Dhaka, Jun 17 (EFE).- Around four million people have been affected as northeastern Bangladesh witnesses its worst flood in two decades, officials said Friday.

The authorities said they have opened some hundred shelters to evacuate the people and carried out large scale rescue and relief efforts as flood waters severely affected the Sylhet and Sunamganj districts, bordering India.

“We are monitoring the situation round the clock, Sylhet and Sunamganj districts are fully inundated. The army was called in to aid the civil administration. Wherever it is possible we are taking people to shelters,” Kamrul Hasan, secretary of the Ministry of Disaster Management and Relief, told EFE.

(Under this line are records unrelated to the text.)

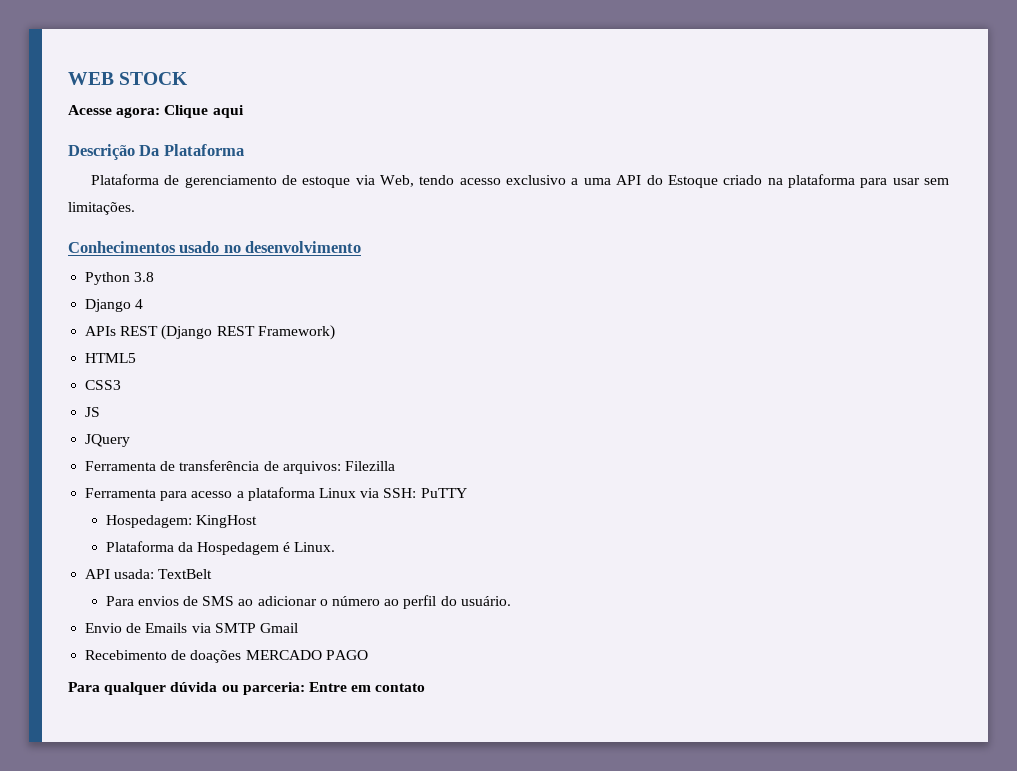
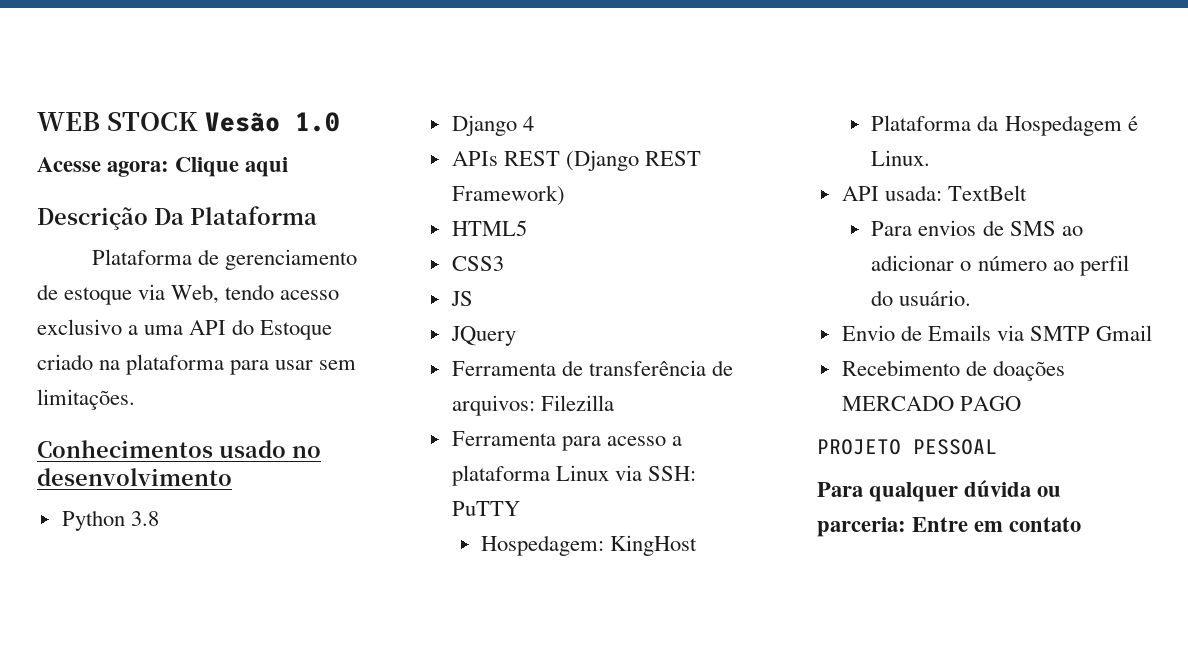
- WEB STOCK
+ WEB STOCK Vesão 1.0
+ PROJETO PESSOAL

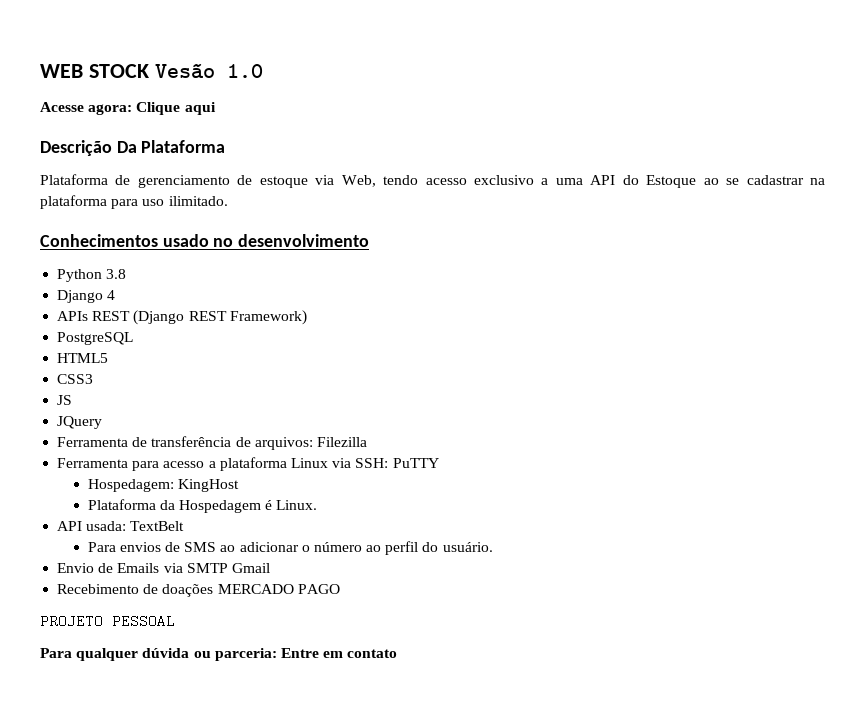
- Plataforma de gerenciamento de estoque via Web, tendo acesso exclusivo a uma API do Estoque criado na plataforma para usar sem limitações.
+ Plataforma de gerenciamento de estoque via Web, tendo acesso exclusivo a uma API do Estoque ao se cadastrar na plataforma para uso ilimitado.
+ PostgreSQL

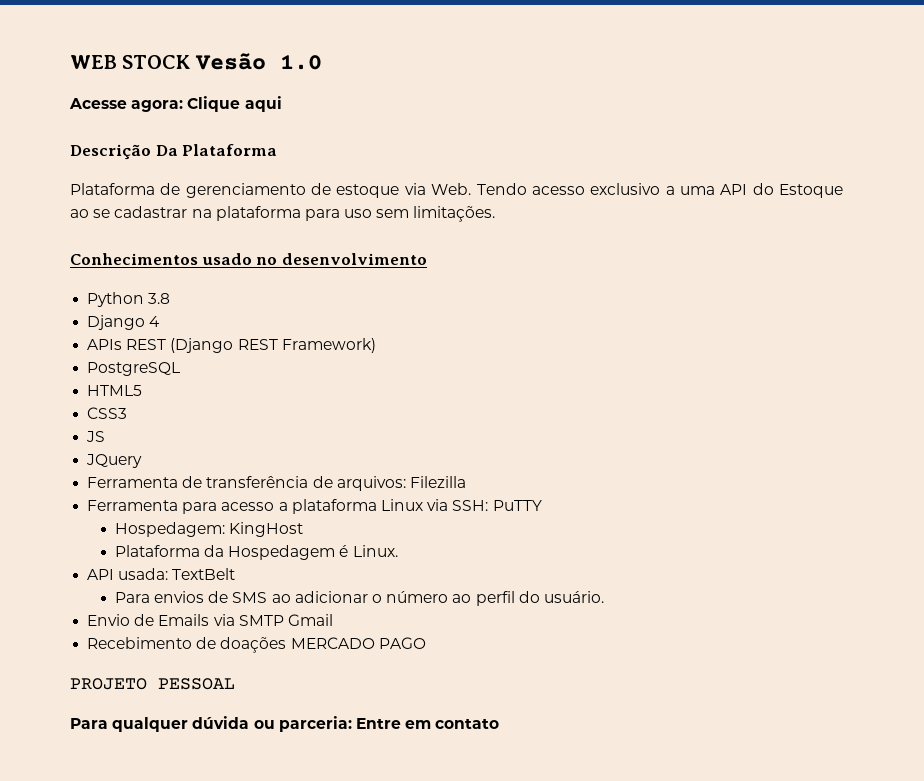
- Plataforma de gerenciamento de estoque via Web, tendo acesso exclusivo a uma API do Estoque ao se cadastrar na plataforma para uso ilimitado.
+ Plataforma de gerenciamento de estoque via Web. Tendo acesso exclusivo a uma API do Estoque ao se cadastrar na plataforma para uso sem limitações.

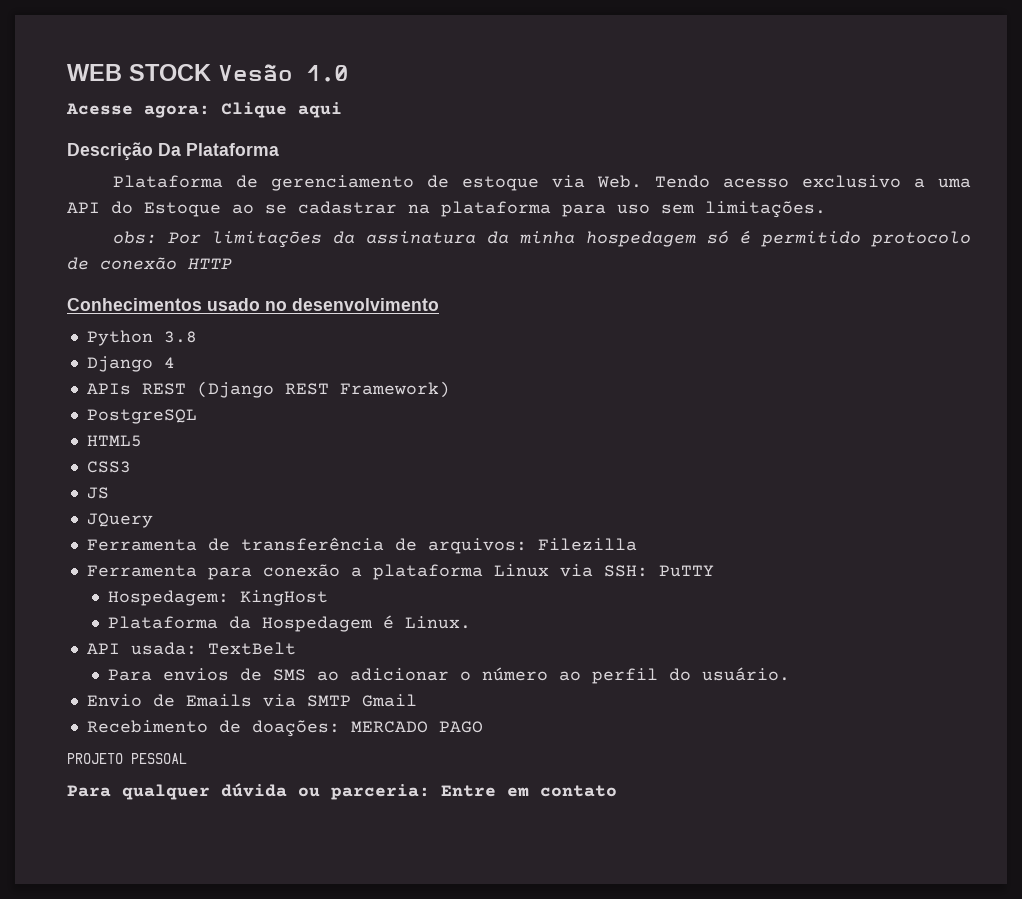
+ obs: Por limitações da assinatura da minha hospedagem só é permitido protocolo de conexão HTTP
- Ferramenta para acesso a plataforma Linux via SSH: PuTTY
+ Ferramenta para conexão a plataforma Linux via SSH: PuTTY
- Recebimento de doações MERCADO PAGO
+ Recebimento de doações: MERCADO PAGO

Sylhet divisional commissioner Muhammad Mosharrof Hossain said at least four million people have been affected by the flood, forcing the authorities to shut the region’s only international airport and suspend public examinations for school students.

The worst affected district of Sunamganj has been cut off from the rest of the country as all roads have become submerged while over two million people of the district are living under blackout since early Friday.

“Our communication with Sunamganj completely collapsed. Power supply system also failed as both the power sub-stations in the district are now under flood water,” Debojit Singha, deputy commissioner of Sylhet division, told EFE.

“We have not seen this magnitude of floodwater in this area in the last 20 to 22 years,” he stressed, however, adding that there were no reports of any causality yet.

Located in the Ganges delta at near sea level and with a fifth of its territory covered by rivers or their tributaries, every year Bangladesh witnesses frequent floods every year during the monsoon season between June and September.

Arifuzzaman Bhuiyan, the head of the state-run Flood Forecasting and Warning Centre, said excessive rain in upstream Indian states was the main reason for the severity of the floods this season.

“We have had two spells of flood already this season. So, our water bodies are already full and a little rain is taking the water above the danger level. In addition to that there is too much of rain in upstream Indian states this year,” Bhuiyan told EFE.

Bhuiyan said that the situation is unlikely to improve in the next two or three days as there was no sign of rain relenting.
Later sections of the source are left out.